Setelah berusaha meyakinkan sang kakak, dengan setengah hati Atika pun merestui adiknya menikah dengan Wildan. Dan beberapa bulan kemudian, Hanna dan Wildan melangsungkan acara pernikahan. Sepanjang acara tak ada raut bahagia di wajah Atika. Hatinya dilanda gundah saat harus merestui pernikahan adiknya.
"Jangan perlihatkan wajah murung. Kasihan Hanna kalau melihatmu seperti itu, jangan rusak hari bahagianya. Kalaupun memang tak menyukai pilihan Hanna, setidaknya jangan memperlihatkan pada semua orang yang ada di sini," tegur Andrean, suami Atika.
Hingga acara selesai, Atika hanya diam dan sesekali tersenyum saat ada tamu yang menyalaminya. Tepat pukul sebelas malam, seluruh tamu undangan sudah meninggalkan tempat acara. Kini sepasang pengantin baru itu menemui keluarga mereka.
"Kak Atika, Mas Andrean, Hanna pamit, ya. Mulai malam ini Hanna akan langsung menempati rumah yang dibelikan Mas Wildan sebagai mahar. Hanna minta maaf, jika selama ini terlalu banyak menyusahkan kalian," tutur Hanna seraya menggenggam tangan kakaknya.
Atika lantas memeluk Hanna dengan begitu erat, seolah tak ingin berpisah dengan adik satu-satunya itu. "Kamu nggak perlu minta maaf, Han. Kamu sama sekali nggak pernah menyusahkan kami. Jaga diri kamu baik-baik, ya.
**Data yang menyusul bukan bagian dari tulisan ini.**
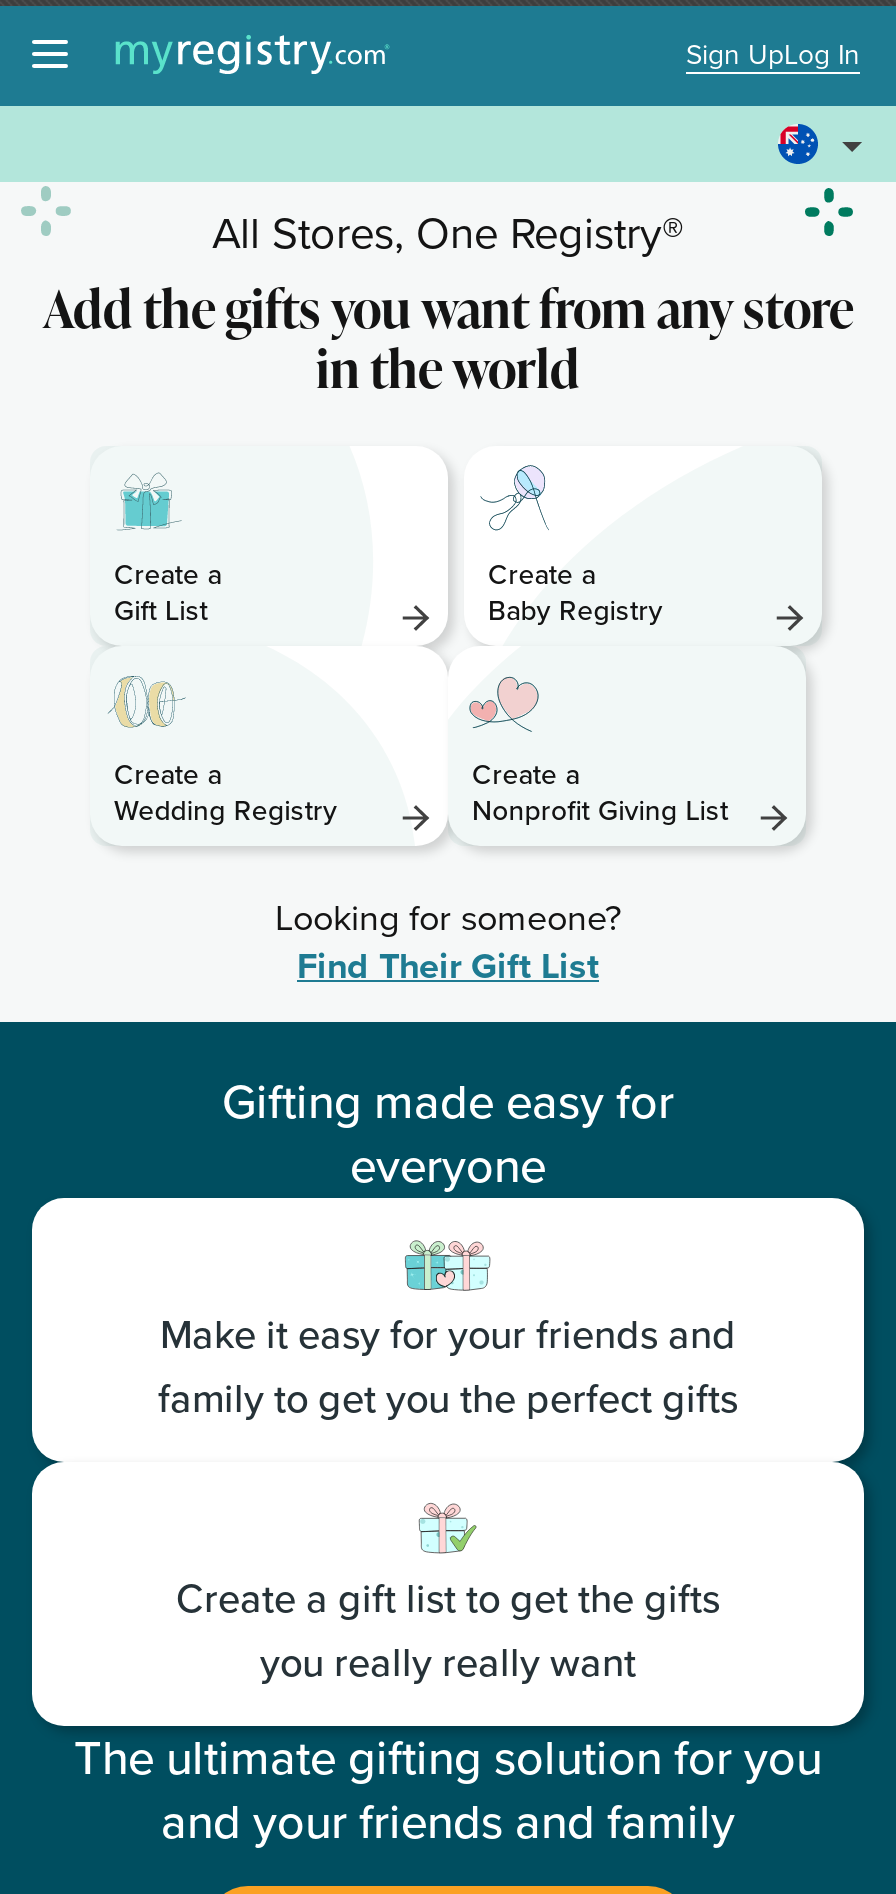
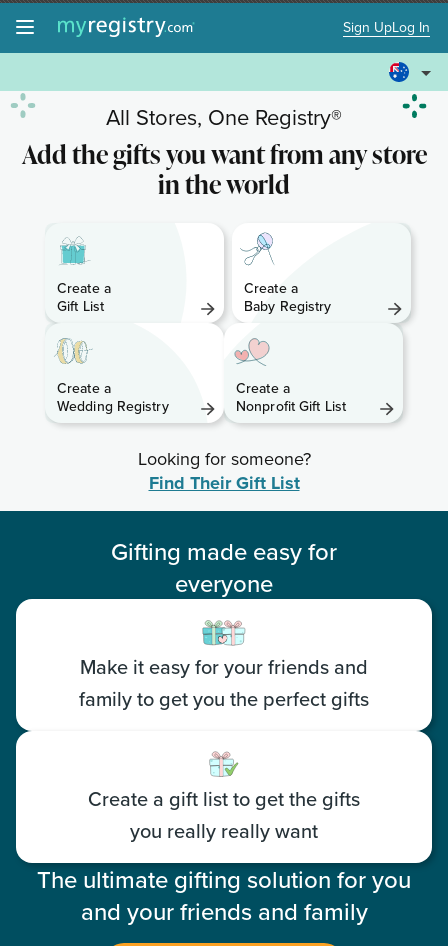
- Nonprofit Giving List
+ Nonprofit Gift List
Sekarang kamu sudah jadi tanggung jawab suamimu."
Kedua kakak beradik itu berpelukan untuk beberapa saat dan malam itu Hanna telah sepenuhnya mengabdikan hidupnya pada Wildan.
***
"Mas Wildan!" teriak Novita.
Wildan yang tengah melamun seketika tersentak karena teriakan istrinya itu. "Aku nggak tuli, nggak usah teriak di dekat kuping."
"Kamu itu dari tadi dipanggil, diajak ngoming diam aja. Apa kamu sedang meratapi perceraianmu dengan Mbak Hanna? Sampai aku datang pun kamu nggak tau," cerca Novita.
"Iya, aku menyesal telah mengabulkan permintaan Hanna untuk bercerai. Karena memang dari awal aku nggak ada niat sedikitpun untuk menceraikan dia. Aku akan melakukan apa pun asalkan Hanna bisa kembali padaku," ujar Wildan tanpa memikirkan perasaan istrinya.
"Lalu kamu anggap apa aku ini, Mas? Dulu kamu yang menawarkan pernikahan dan hidup bahagia ke aku, tapi kenyataannya apa? Aku acuhkan aku begitu saja, kamu mengabaikan aku semenjak Mbak Hanna menggugat cerai kamu."
"Bisa diam nggak? Kamu itu cuma bikin tambah pusing kepalaku tau nggak." Wildan beranjak pergi meninggalkan Novita yang menangis dan terluka karena ucapan dan perubahan sikapnya sekarang.
"Kamu sudah berubah, Mas. Kamu bukan Mas Wildan yang kukenal dulu," gumam Novita.
"Aku harus secepatnya hamil supaya Mas Wildan bisa kembali seperti dulu. Ya, aku harus hamil dan melahirkan keturunan untuknya, dengan begitu dia bisa melupakan Mbak Hanna." Novita mengusap kasar air matanya dan dia bertekad untuk secepatnya bisa hamil demi mempertahankan pernikahannya dengan Wildan.